Cultural Encounters: Train Ride
At its most fundamental level, a culture can be explained as a group of people sharing several unifying characteristics. In that sense, a culture can be found just about anywhere. I happened to find one on a train; the 4:47 p.m. Port Jervis bound NJ-Transit commuter one to be exact.
The train ride home from a day of school is hardly the place for one to expect to find a unique ‘culture,’ but lo-and-behold, one was unquestionably present in the back car in which I sat last Thursday night. Initially expecting a quiet ride home, I was most definitely surprised that once the train left the station, it seemed to awaken with a newfound vigor amongst everyone onboard. Chatter began and conversations took place not between a few people, but the entire train car, and seemingly everyone had something to add onto the topic at hand, whether it be the Yankees’ win that afternoon or the impending hurricane Earl; and as each speaker changed, one thing stood out to me the most: they all knew each other’s names.

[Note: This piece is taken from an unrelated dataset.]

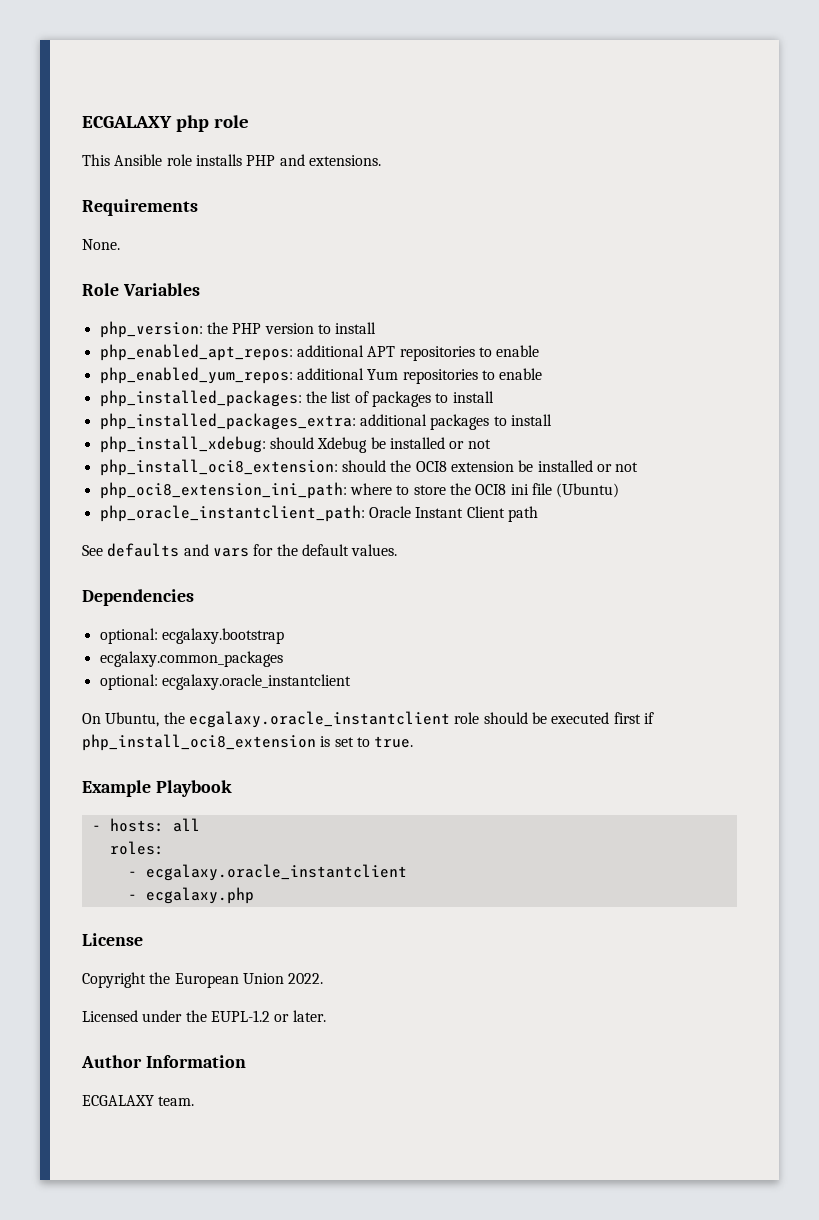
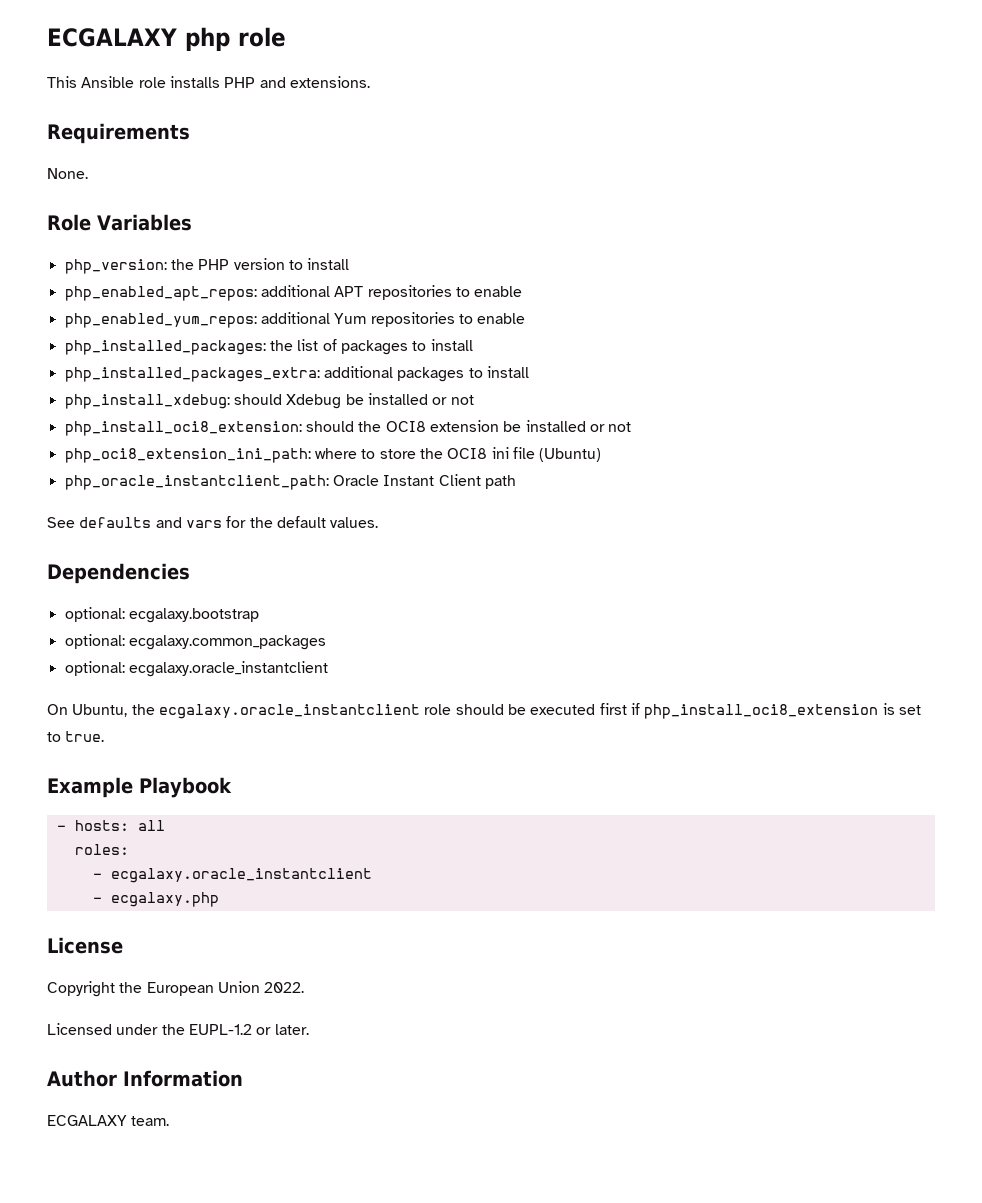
(284, 636) none -> [64,634,125,649] optional:

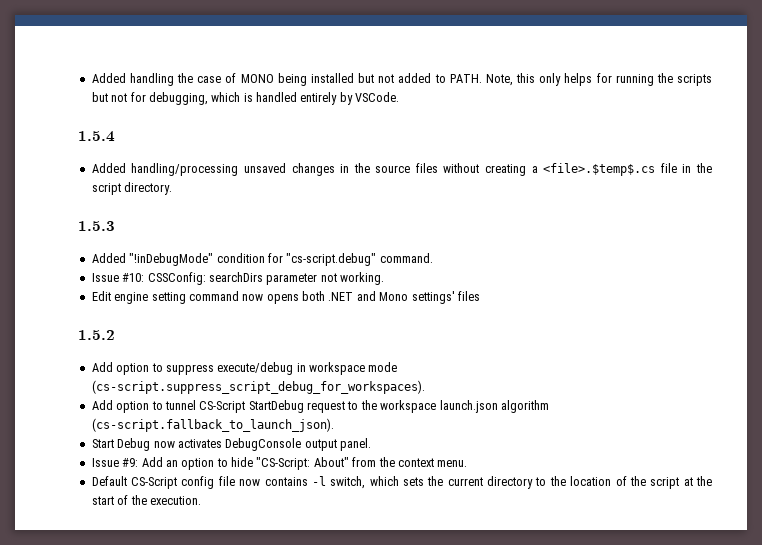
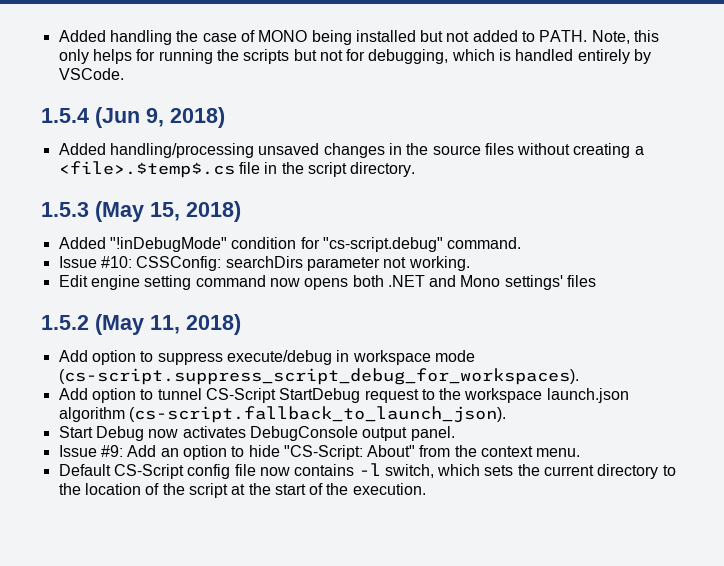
(115, 136) none -> [95,107,225,128] (Jun 9, 2018)
(115, 226) none -> [95,201,241,222] (May 15, 2018)
(115, 335) none -> [95,314,241,335] (May 11, 2018)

Now this may be something that only I find to be noteworthy, but one good look at the bunch heading home from work that day would force you to realize that nowhere else in the world would that group of people be conversing with one another, let alone playing cards or talking about family. To say that they were “ethnically” diverse, would truly be an understatement as the car was diverse in many more ways; one look would yield a train filled with everyone from businessmen in suits, to construction workers in dirty bright orange vests and they all were friendly with one another.
Off of the train, each person no doubt leads completely different lives from one another, however it struck me that no matter how different each person is, regardless of race, income, or occupation, each day they spend 80 minutes or so together with their good friends, each other, who they happened to find by chance heading home from work each weekday from New York City.